*** Excerpted records Section Begins ***
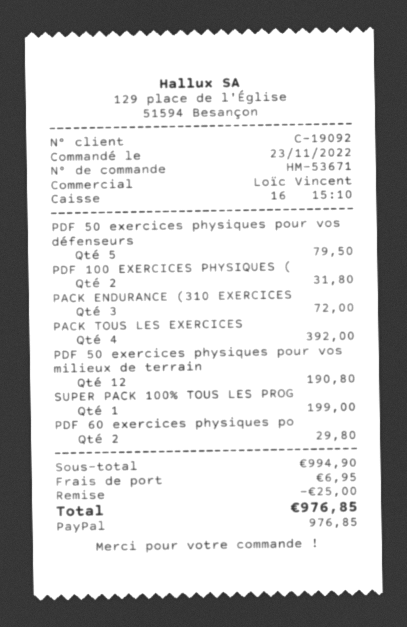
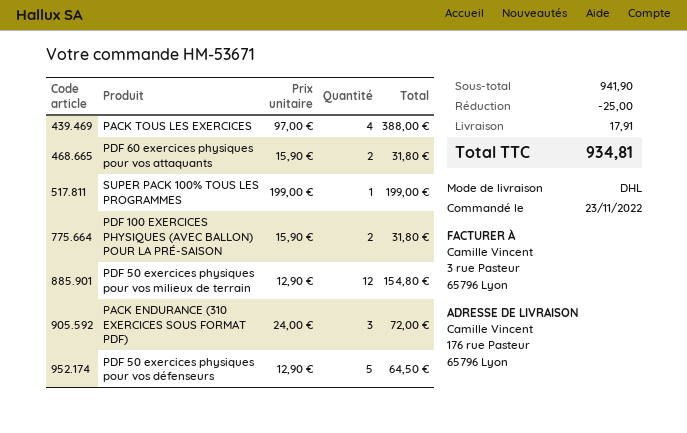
PDF 50 exercices physiques pour vos défenseurs: 5 for 79.50 -> 5 for 64.50
PACK TOUS LES EXERCICES: 4 for 392.00 -> 4 for 388.00
PDF 50 exercices physiques pour vos milieux de terrain: 12 for 190.80 -> 12 for 154.80
PDF 60 exercices physiques po: 2 for 29.80 -> 2 for 31.80
subtotal: 994.90 -> 941.90
shipping: 6.95 -> 17.91
total: 976.85 -> 934.81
*** Excerpted records Section Ends ***
Goal of the exercise :: Find the string "physiques" in the data. Report each line it appears in.

Finished exercise ::
PDF 50 exercices physiques pour vos défenseurs: 5 for 79.50 -> 5 for 64.50
PDF 50 exercices physiques pour vos milieux de terrain: 12 for 190.80 -> 12 for 154.80
PDF 60 exercices physiques po: 2 for 29.80 -> 2 for 31.80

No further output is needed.